* [Task requirements]
All of the data should be copied exactly, with the pictures left out.

* [Provided data]
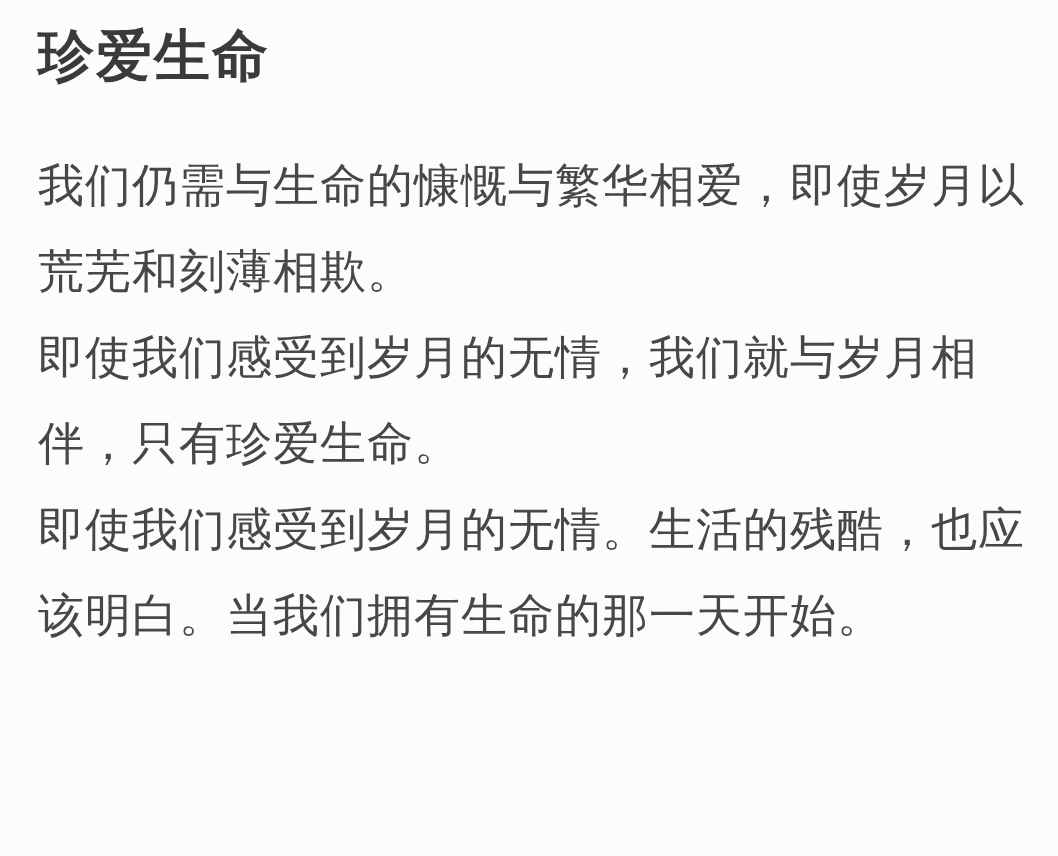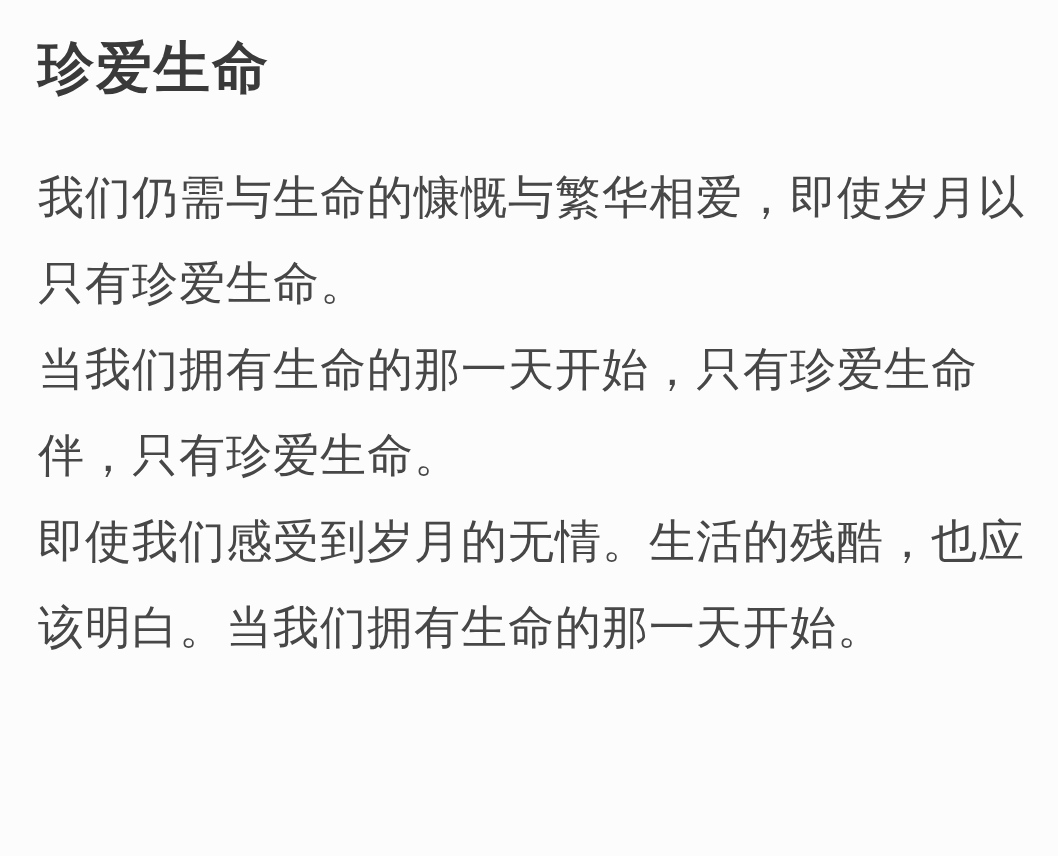--- a/index.html
+++ b/index.html
@@ -15,7 +15,7 @@
   .page {
     width: 1058px;
     height: 856px;
-    padding: 30px 36px 0 38px;
+    padding: 18px 36px 0 38px;
   }
   .title {
     font-size: 56px;

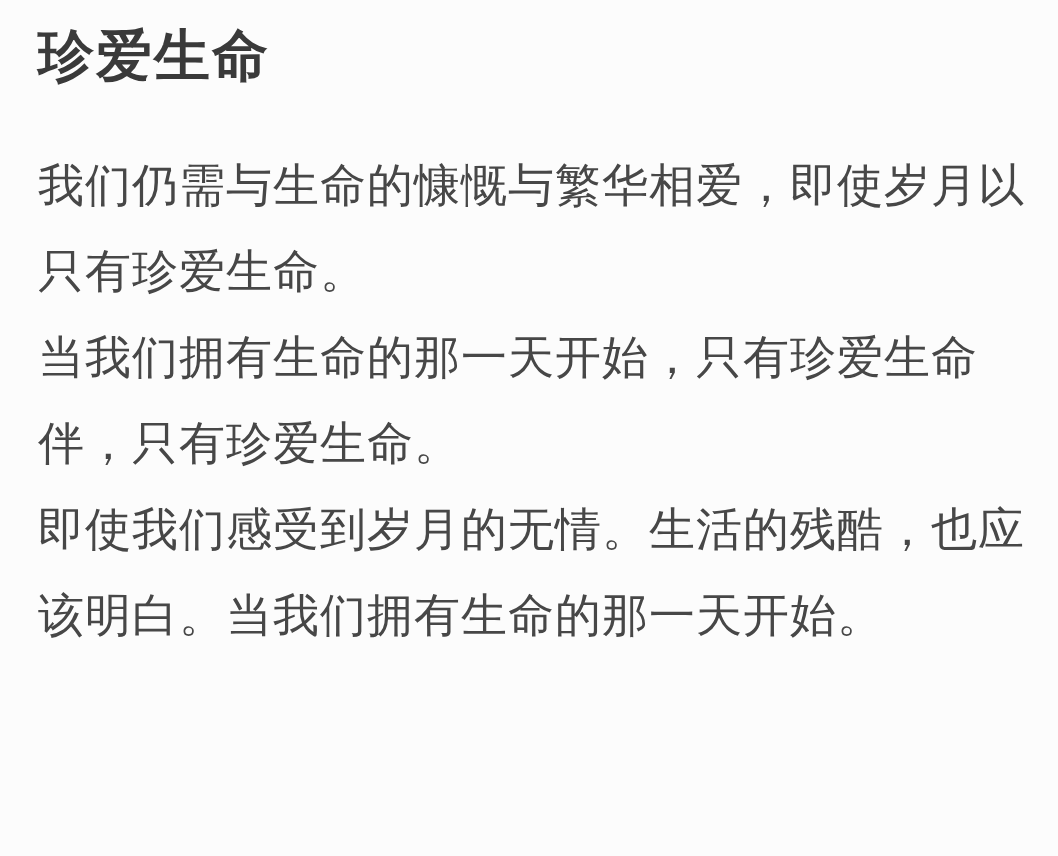--- a/index.html
+++ b/index.html
@@ -53,7 +53,7 @@
 
     <p class="para">
       <span class="line">我们仍需与生命的慷慨与繁华相爱，即使岁月以</span>
-      <span class="line">只有珍爱生命。</span>
+      <span class="line">荒芜和刻薄相欺。</span>
     </p>
 
     <p class="para">

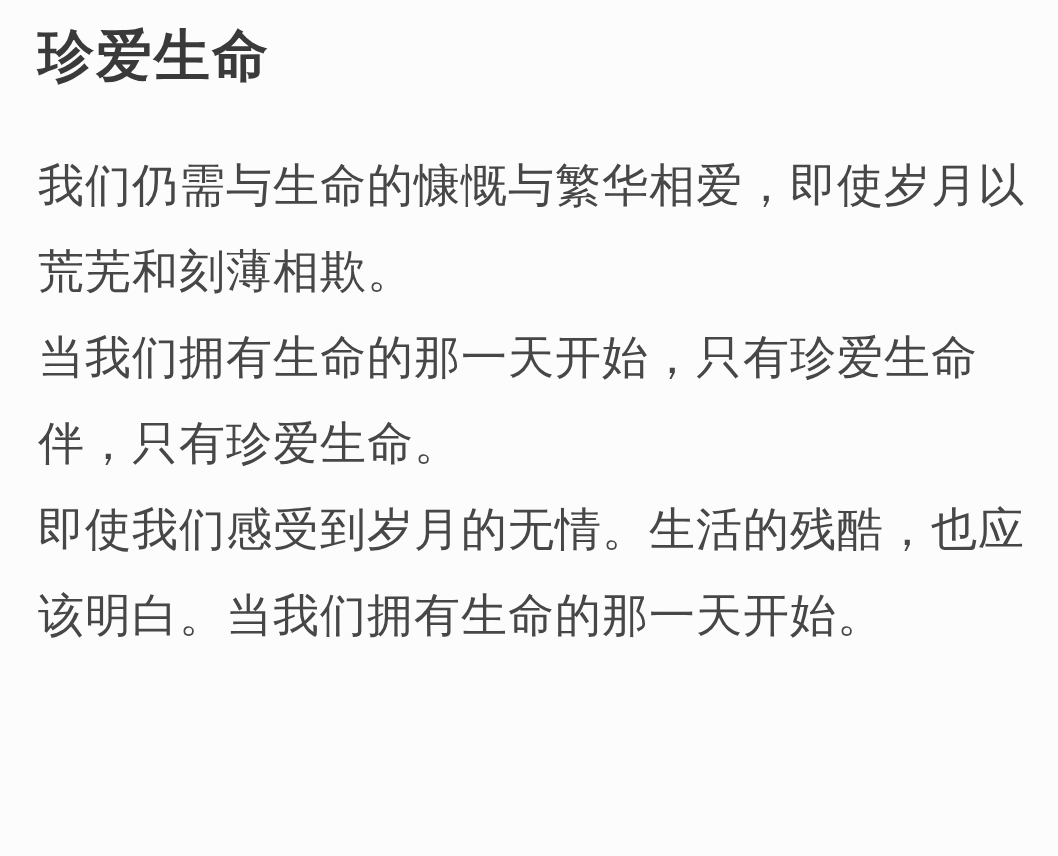--- a/index.html
+++ b/index.html
@@ -57,7 +57,7 @@
     </p>
 
     <p class="para">
-      <span class="line">当我们拥有生命的那一天开始，只有珍爱生命</span>
+      <span class="line">即使我们感受到岁月的无情，我们就与岁月相</span>
       <span class="line">伴，只有珍爱生命。</span>
     </p>
 

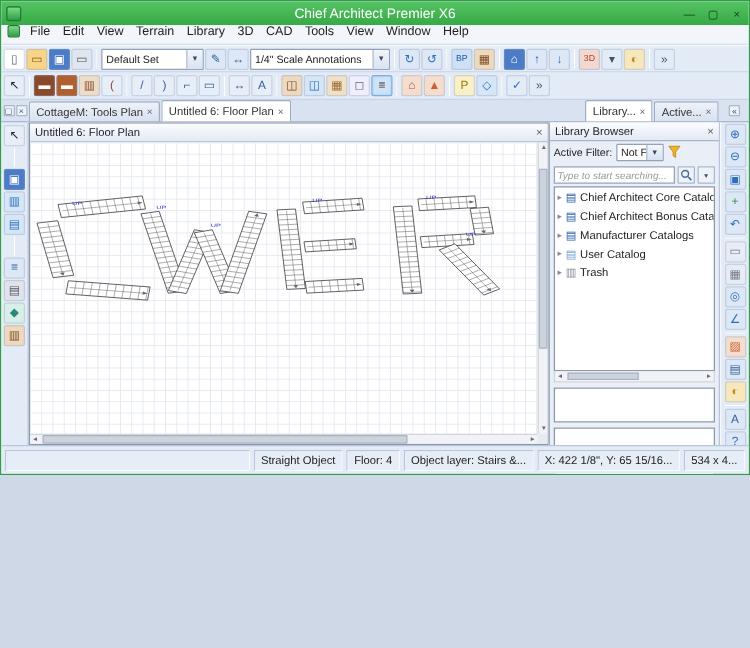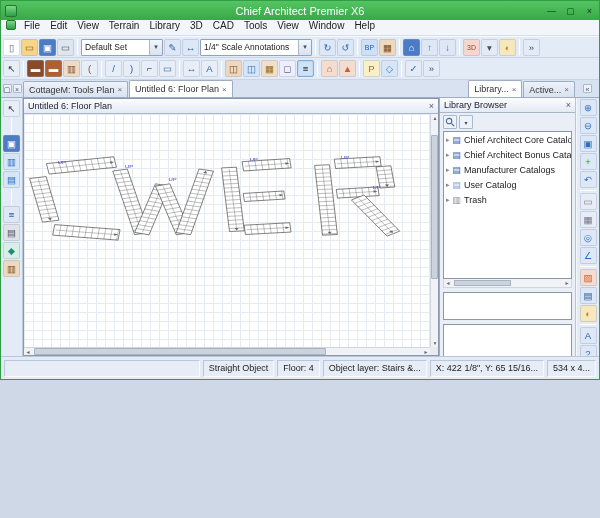--- a/index.html
+++ b/index.html
@@ -506,6 +506,18 @@
       <div class="panel-header">
         <span>Library Browser</span>
         <span class="hclose">×</span>
+      </div>
+      <div class="filter-row">
+        <span>Active Filter:</span>
+        <span class="combo small">
+          <span class="cval">Not F</span>
+          <span class="carr">▾</span>
+        </span>
+        <span>
+          <svg width="11" height="11" viewBox="0 0 11 11">
+              <polygon points="1,1 10,1 6.5,5.5 6.5,10 4.5,8.5 4.5,5.5" fill="#f0b428" stroke="#b57f0a" stroke-width="0.6"></polygon>
+            </svg>
+        </span>
       </div>
       <div class="search-row">
         <span class="sq-btn">

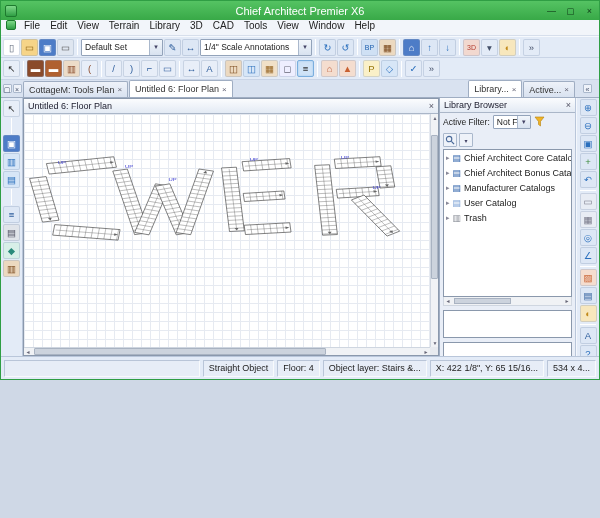--- a/index.html
+++ b/index.html
@@ -520,6 +520,7 @@
         </span>
       </div>
       <div class="search-row">
+        <input class="search-input" type="text" placeholder="Type to start searching..." style="">
         <span class="sq-btn">
           <svg width="10" height="10" viewBox="0 0 11 11">
               <circle cx="4.5" cy="4.5" r="3" fill="none" stroke="#4a6a9a" stroke-width="1.2"></circle>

* [Response area]
--- a/index.html
+++ b/index.html
@@ -15,7 +15,7 @@
   .page {
     width: 1058px;
     height: 856px;
-    padding: 30px 36px 0 38px;
+    padding: 18px 36px 0 38px;
   }
   .title {
     font-size: 56px;

--- a/index.html
+++ b/index.html
@@ -53,7 +53,7 @@
 
     <p class="para">
       <span class="line">我们仍需与生命的慷慨与繁华相爱，即使岁月以</span>
-      <span class="line">只有珍爱生命。</span>
+      <span class="line">荒芜和刻薄相欺。</span>
     </p>
 
     <p class="para">

--- a/index.html
+++ b/index.html
@@ -57,7 +57,7 @@
     </p>
 
     <p class="para">
-      <span class="line">当我们拥有生命的那一天开始，只有珍爱生命</span>
+      <span class="line">即使我们感受到岁月的无情，我们就与岁月相</span>
       <span class="line">伴，只有珍爱生命。</span>
     </p>
 

--- a/index.html
+++ b/index.html
@@ -506,6 +506,18 @@
       <div class="panel-header">
         <span>Library Browser</span>
         <span class="hclose">×</span>
+      </div>
+      <div class="filter-row">
+        <span>Active Filter:</span>
+        <span class="combo small">
+          <span class="cval">Not F</span>
+          <span class="carr">▾</span>
+        </span>
+        <span>
+          <svg width="11" height="11" viewBox="0 0 11 11">
+              <polygon points="1,1 10,1 6.5,5.5 6.5,10 4.5,8.5 4.5,5.5" fill="#f0b428" stroke="#b57f0a" stroke-width="0.6"></polygon>
+            </svg>
+        </span>
       </div>
       <div class="search-row">
         <span class="sq-btn">

--- a/index.html
+++ b/index.html
@@ -520,6 +520,7 @@
         </span>
       </div>
       <div class="search-row">
+        <input class="search-input" type="text" placeholder="Type to start searching..." style="">
         <span class="sq-btn">
           <svg width="10" height="10" viewBox="0 0 11 11">
               <circle cx="4.5" cy="4.5" r="3" fill="none" stroke="#4a6a9a" stroke-width="1.2"></circle>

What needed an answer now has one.